Supplied data Start Marker

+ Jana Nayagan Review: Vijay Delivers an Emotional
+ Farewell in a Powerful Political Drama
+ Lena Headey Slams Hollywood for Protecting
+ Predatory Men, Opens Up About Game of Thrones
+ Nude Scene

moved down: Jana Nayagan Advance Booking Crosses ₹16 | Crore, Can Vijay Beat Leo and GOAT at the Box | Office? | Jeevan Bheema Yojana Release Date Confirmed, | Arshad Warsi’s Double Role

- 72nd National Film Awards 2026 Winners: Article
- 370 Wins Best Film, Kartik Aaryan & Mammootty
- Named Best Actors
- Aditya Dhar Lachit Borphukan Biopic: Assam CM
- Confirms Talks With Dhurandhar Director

Supplied data End Marker

_What the task asks_
Reproduce the listing exactly, leaving nothing out.

_Task result_
+ Jana Nayagan Review: Vijay Delivers an Emotional
+ Farewell in a Powerful Political Drama
+ Lena Headey Slams Hollywood for Protecting
+ Predatory Men, Opens Up About Game of Thrones
+ Nude Scene

moved down: Jana Nayagan Advance Booking Crosses ₹16 | Crore, Can Vijay Beat Leo and GOAT at the Box | Office? | Jeevan Bheema Yojana Release Date Confirmed, | Arshad Warsi’s Double Role

- 72nd National Film Awards 2026 Winners: Article
- 370 Wins Best Film, Kartik Aaryan & Mammootty
- Named Best Actors
- Aditya Dhar Lachit Borphukan Biopic: Assam CM
- Confirms Talks With Dhurandhar Director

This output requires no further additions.